Lic. José Rafael Blengio Pinto*

Claudio Monteverdi (Cremona, 15 de mayo de 1567- Venecia, 29 de noviembre de 1643) es uno de los músicos más gloriosos de la historia del arte occidental. Después de servir casi 20 años a Vicente I Gonzaga, duque de Mantua, pasó 30 años en Venecia como maestro de capilla en la basílica de San Marcos, de la Serenísima República. En 1587 publicó su primera colección de madrigales que le dio justa y amplia fama, a la que siguieron ocho más, una de ellas póstuma. El madrigal fue su personalísimo medio de expresión. Sin embargo, sus aportaciones en el terreno de la ópera fueron trascendentales y perdurables.

Monteverdi fundamentó sus reglas en la verdad; huyó del diez superfluo y fue libre en su expresión melódica, siempre con el ropaje adecuado. Su talento de orquestador,
su instinto para emplear voces y timbres, y para conseguir contrastes, sin necesidad de efectismos, es notable. Organos de madera, citarones, flautas de caña, clavicémbalos, violas de brazo, cornetas, dulzainas, arpa barroca, virginal, regal, son aprovechados sabiamente por él en su planta instrumental.

Declara enfático: “La palabra debe ser señora y no sierva de la música” y, para demostrarlo, lleva hasta sus últimas consecuencias el recitativo dramático.

Con él cimienta el drama lírico, extiende los intereses musicales, amplía por medio de alusiones y asociaciones de ideas, el testimonio descarnado e inmóvil de la poesía.

Monteverdi no busca ser un revolucionario destructor que desecha porque sí, polifonías ni riquezas acumuladas durante siglos. Sin embargo, no admite fosilizarse en principios intangibles.
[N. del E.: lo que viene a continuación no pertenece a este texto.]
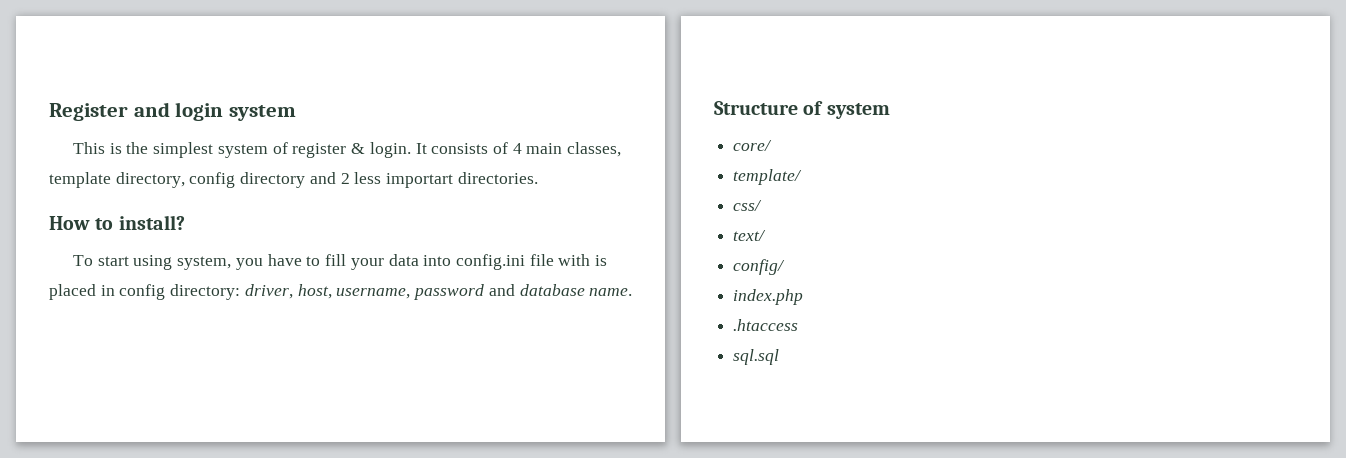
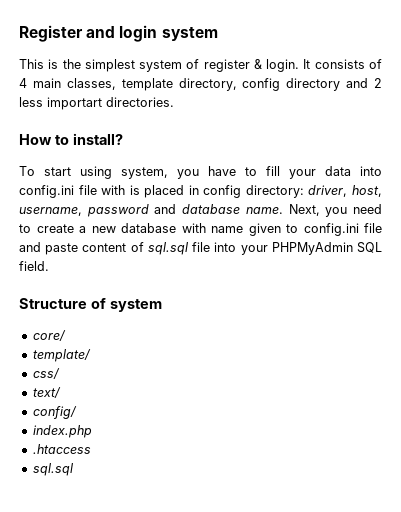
+ Next, you need to create a new database with name given to config.ini file and paste content of sql.sql file into your PHPMyAdmin SQL field.

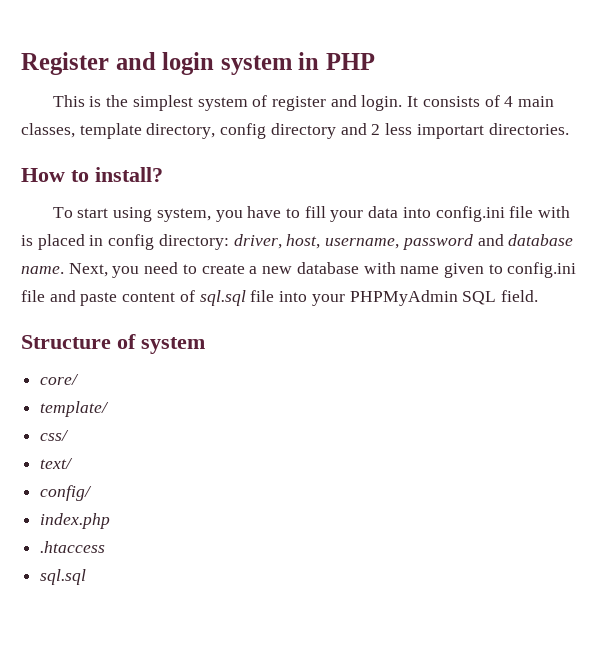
- Register and login system
+ Register and login system in PHP
- This is the simplest system of register & login.
+ This is the simplest system of register and login.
Su drama, su música, debe ser un lugar de encuentro.

A caballo entre dos siglos y, lo que es más importante, de dos épocas, situado en una encrucijada histórica de vital importancia para la cultura europea, estuvo en el centro del huracán de una de las pocas revoluciones que ha experimentado el lenguaje de la másica: el paso de la polifonía antigua a la polifonía moderna. Él supo expresarse con igual soltura en ambos estilos (la “prima prattica polifónica y la “seconda prattica” monofonica), aunque aceptó resueltamente el reto de la modernidad y se convirtió en el paladín del nuevo estilo que, a través de Italia, se expandió pronto por toda Europa: el barroco.

Como Caravaggio, dotó a la nueva música manierista de un gusto por el detalle naturalista y por la realidad sensible que aplicó incluso a los héroes de la mitología o de la historia antigua: “Conmovió Ariadna por ser mujer y conmovió, así mismo, Orfeo por ser hombre y no viento”.

Como Rubens, al que conoció indudablemente en Mantua, fue maestro de un colorido soberbio al servicio de la capacidad de invención sin límites.

Y, como Bernini, supo idear y construir grandes espacios sonoros sin perder la finura del adorno, de la miniatura, del detalle exquisito, aunque apenas se perciba.

Maestro de la voz, madrigalista eximio, compositor de canzonettas, arias, bailes, cantatas y de las primeras óperas merecedoras de tal nombre, es autor, también, de conmovedoras páginas religiosas y litúrgicas tanto a “cappella” como concertadas, tanto a una voz como en el más grandioso estilo policoral (son testimonio de tal afirmación las” Vespre de la Beata Vergine” y sus innumerables misas).

Nadie mejor que él tiene derecho a proclamar, a la vez que Orfeo, en su ópera de este nombre, su sitio de cantor supremo, de liróforo celeste: “ Yo la música soy que, al
dulce acento de amor, puede inflamar la más helada mente”.

* Docente de la Facultad de Bellas Artes (Música).